Why is learning and discovery something agencies do?
The Greek philosopher Socrates said “the only true wisdom is to know you know nothing,” which was then appropriated by his student, Plato, who probably went and had t-shirts made, because being a philosopher has never really paid very well.
By Socrates’ measure, we must all be as wise as philosophers, because most people don’t know more than they know, even if they don’t know it.
Centuries later, Plato’s t-shirt slogan has since been replaced with more nerdtastic, sciency observations like “the Dunning-Kruger effect,” which basically states that stupid people are too stupid to know that they’re stupid.
For agencies like DAMN GOOD, it’s really important to avoid Dunning and Krugering clients, so we make it our business to learn as much as we can about them and their businesses.
In advertising and marketing, we call this process “discovery” because it sounds a lot cooler than “learning.” We research. We ask questions. We listen to the answers, and then ask more questions, leaning the heck out of everything we can about our clients’ businesses, their markets, competitors, aspirations, and brand.
The idea is to form a solid understanding of where they are in the marketplace so that we can figure out how to get them where they want to go. The simple truth is that, without doing the diligence of discovery, all an agency can do is pretend they know everything.
Isn’t being an expert part of an agency’s job?
Of course, expertise is what helps convince clients that your agency is the right choice to help them. But as marketers, our expertise is in, well…marketing. Just like our clients’ expertise is in whatever the hell they do. If they thought that they needed someone who had expertise in their enterprise, they’d keep their projects in-house.
The agency’s role is to bring their marketing/advertising/branding expertise to bear in crafting marketing/advertising/branding solutions for their clients. If we had expertise in baking, then we’d be probably advising bakers on how to make their dough rise.
Generally, clients understand this. But those who aren’t accustomed to working with agencies will often experience some confusion over discovery and how it works.
Oftentimes, clients may assume that marketing is its own thing, and doesn’t need to conform to the standards of their industry or enterprise. But – ** spoiler alert ** – it absolutely does and always will.
It’s like expecting a chef to be able to prepare anything from American soul food to Asian fare, simply because they are a chef. Pro tip: If you want a really good lo mein, you should definitely seek out a chef who’s adept with a Chinese menu.
As a matter of fact, this is essentially what many clients do. They hunt for agencies that specialize in their particular industry.
The scourge of specialization
DAMN GOOD doesn’t, but many agencies limit their practice to a specific industry. This helps them find clients who believe that industry experience is an advantage, even when it isn’t.

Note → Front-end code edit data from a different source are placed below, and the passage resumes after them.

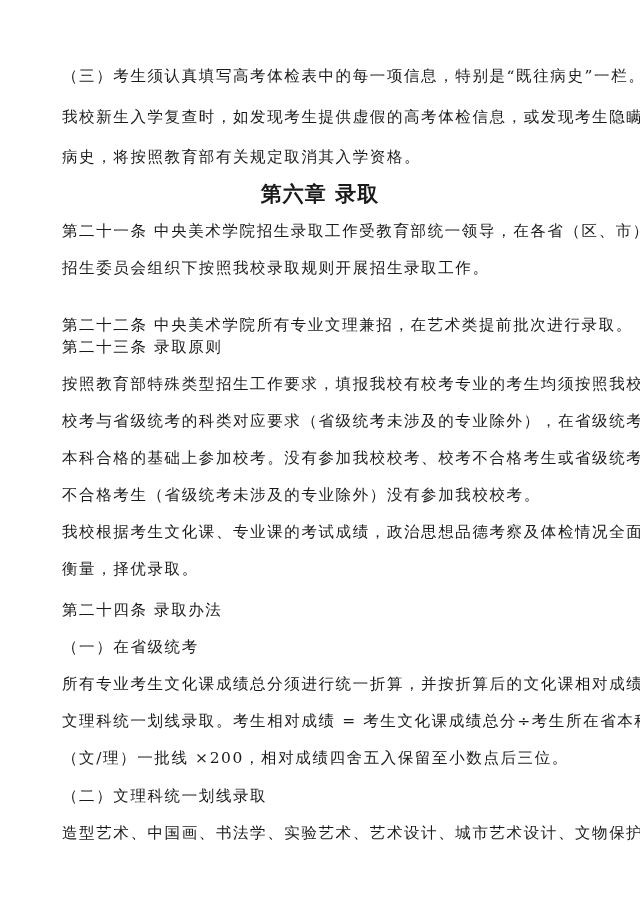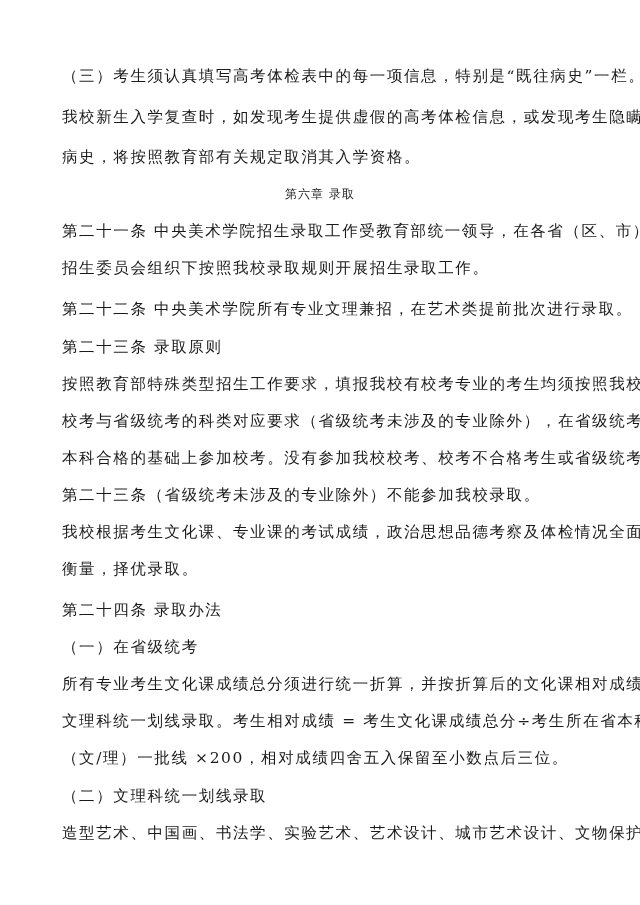"第六章 录取" .heading { font-size: 12px -> 21px; font-weight: normal -> bold }
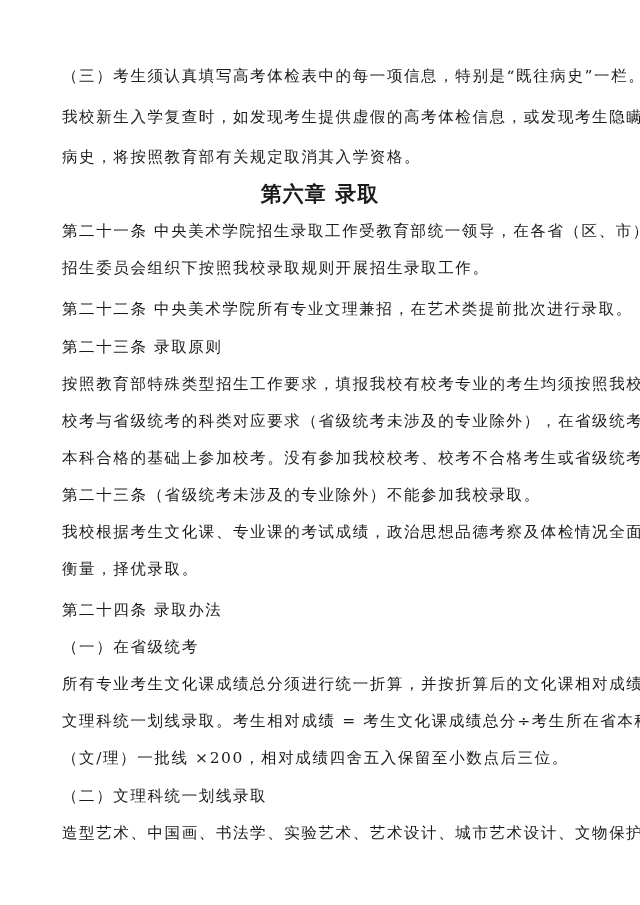"第二十二条 中央美术学院所有专业文理兼招，在艺术类提前批次进行录取。" div.line { top: 299px -> 315px }
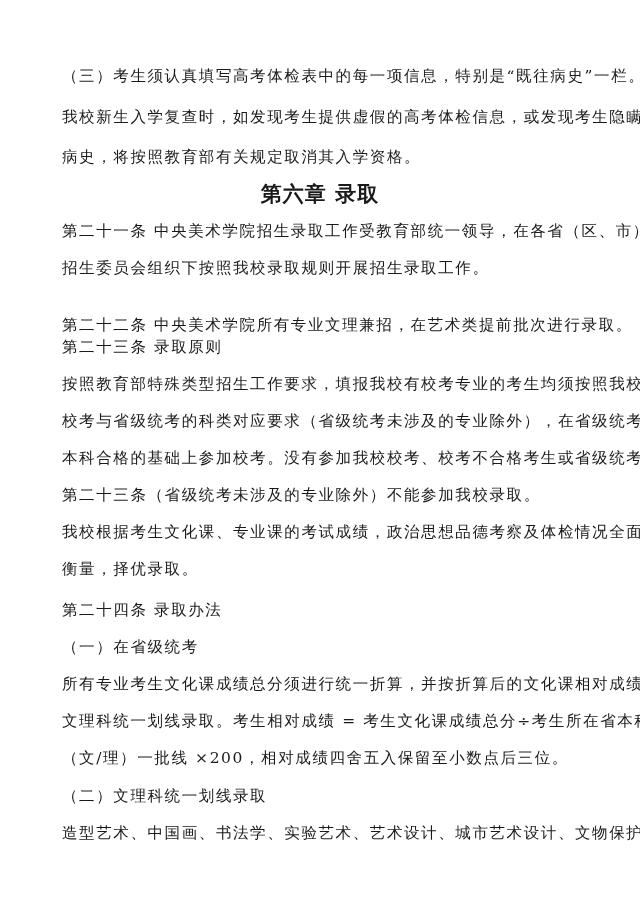"第二十三条（省级统考未涉及的专业除外）不能参加我校录取。" div.line { text: 第二十三条（省级统考未涉及的专业除外）不能参加我校录取 -> 不合格考生（省级统考未涉及的专业除外）没有参加我校校考 }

The truth is that specialization may be beneficial for the agency because it helps funnel prospective clients to them and minimizes the discovery they need to perform, but it’s often not much of an advantage to the client in the long run.
The reason is simple: By declaring its expertise in an industry or niche, an agency presents itself as an authority to a field of competing brands. Clients have to close their eyes and pretend that the “expert” advice specialty agencies offer one brand hasn’t been offered to every other brand that they serve. And that may be every competitor in the entire industry.
Even worse, specializing in a particular industry may blind the agency to the ways the industry is evolving. If an agency is selling the same solution over and over, it’s only a matter of time before those solutions fall behind the curve of industry trends.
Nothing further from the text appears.